Platinum can be destroyed by heating with metals with which it can alloy. Avoid high temperature heating with samples containing significant levels of any metal that may be in or reduced to the metallic state during the heating process. For example, a sample containing high levels of Cu⁰ or Cu⁺² should be avoided, especially if present in an organic matrix. A sample containing trace levels of Cu in an organic matrix will not ruin the platinum, but it is likely to be lost to the platinum during the ashing process. Since platinum has this alloying tendency, it is best to avoid its use with samples containing elements other than those that have no tendency to form the metal (i.e. - alkali, alkaline and rare earth elements). Platinum is known to contain trace amounts of the other precious metals and should not be used for their preparation. Avoid samples containing Hg any an form. Hg metal is easily formed and alloys very readily at room temperature with platinum. Also avoid ashing samples containing P in any form, including the phosphates.

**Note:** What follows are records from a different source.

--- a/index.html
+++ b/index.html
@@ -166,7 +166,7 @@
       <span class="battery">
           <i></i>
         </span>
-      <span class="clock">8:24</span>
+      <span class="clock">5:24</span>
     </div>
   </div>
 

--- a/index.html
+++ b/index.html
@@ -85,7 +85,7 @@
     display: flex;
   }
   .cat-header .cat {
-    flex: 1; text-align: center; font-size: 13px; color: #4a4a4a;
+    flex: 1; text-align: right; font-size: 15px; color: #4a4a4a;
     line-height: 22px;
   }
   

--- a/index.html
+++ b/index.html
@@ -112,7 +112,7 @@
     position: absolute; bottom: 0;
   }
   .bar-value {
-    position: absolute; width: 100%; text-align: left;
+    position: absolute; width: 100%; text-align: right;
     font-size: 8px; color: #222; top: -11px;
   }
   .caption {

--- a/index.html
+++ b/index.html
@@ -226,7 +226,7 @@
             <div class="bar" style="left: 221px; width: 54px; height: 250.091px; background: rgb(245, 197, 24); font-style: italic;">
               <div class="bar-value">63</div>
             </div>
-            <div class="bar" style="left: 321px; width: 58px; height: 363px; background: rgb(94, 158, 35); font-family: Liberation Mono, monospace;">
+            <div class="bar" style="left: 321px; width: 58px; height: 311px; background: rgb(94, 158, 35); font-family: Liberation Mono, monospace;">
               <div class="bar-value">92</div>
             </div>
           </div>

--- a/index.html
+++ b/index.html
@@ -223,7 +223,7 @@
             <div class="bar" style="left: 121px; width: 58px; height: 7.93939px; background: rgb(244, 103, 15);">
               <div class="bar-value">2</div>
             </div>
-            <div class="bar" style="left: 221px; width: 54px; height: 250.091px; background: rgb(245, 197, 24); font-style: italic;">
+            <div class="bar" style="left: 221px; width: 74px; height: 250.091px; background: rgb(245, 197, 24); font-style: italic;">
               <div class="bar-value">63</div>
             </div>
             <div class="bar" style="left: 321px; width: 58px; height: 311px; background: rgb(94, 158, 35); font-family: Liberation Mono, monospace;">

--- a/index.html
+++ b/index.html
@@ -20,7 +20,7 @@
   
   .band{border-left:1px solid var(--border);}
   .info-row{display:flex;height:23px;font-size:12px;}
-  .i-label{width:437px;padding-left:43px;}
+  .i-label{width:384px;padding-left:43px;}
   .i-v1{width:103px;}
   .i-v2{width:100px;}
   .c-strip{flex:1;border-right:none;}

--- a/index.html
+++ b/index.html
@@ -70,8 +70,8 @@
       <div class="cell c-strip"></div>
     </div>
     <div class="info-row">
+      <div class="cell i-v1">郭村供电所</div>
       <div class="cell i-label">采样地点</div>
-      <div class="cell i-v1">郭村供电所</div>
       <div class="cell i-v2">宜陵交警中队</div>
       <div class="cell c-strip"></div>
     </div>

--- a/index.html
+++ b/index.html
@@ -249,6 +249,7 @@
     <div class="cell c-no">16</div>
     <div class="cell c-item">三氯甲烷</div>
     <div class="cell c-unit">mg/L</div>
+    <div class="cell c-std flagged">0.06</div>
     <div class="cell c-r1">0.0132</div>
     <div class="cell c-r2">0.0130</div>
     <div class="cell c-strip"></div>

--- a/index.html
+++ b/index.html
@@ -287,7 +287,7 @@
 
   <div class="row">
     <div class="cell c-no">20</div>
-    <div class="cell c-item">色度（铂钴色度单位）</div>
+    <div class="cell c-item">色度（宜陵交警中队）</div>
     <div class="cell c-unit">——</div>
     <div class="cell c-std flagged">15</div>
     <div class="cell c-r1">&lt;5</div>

Graphite is very inexpensive and relatively clean, but very messy to work with. It is an inexpensive way to perform Li₂CO₃ fusions where the crucible slowly oxidizes away over the course of 7-10 fusions. It is popular because it does not wet by some melts which can be poured out quantitatively. Losses due to the porosity of graphite should exclude its use for ashing samples containing trace metals. Graphite's main advantage to the trace analyst is being a material that can withstand fusions that might destroy platinum. Our chemists use graphite for performing Li₂CO₃ fusions in the preparation of large numbers of limestone samples for major minor and trace elemental analysis.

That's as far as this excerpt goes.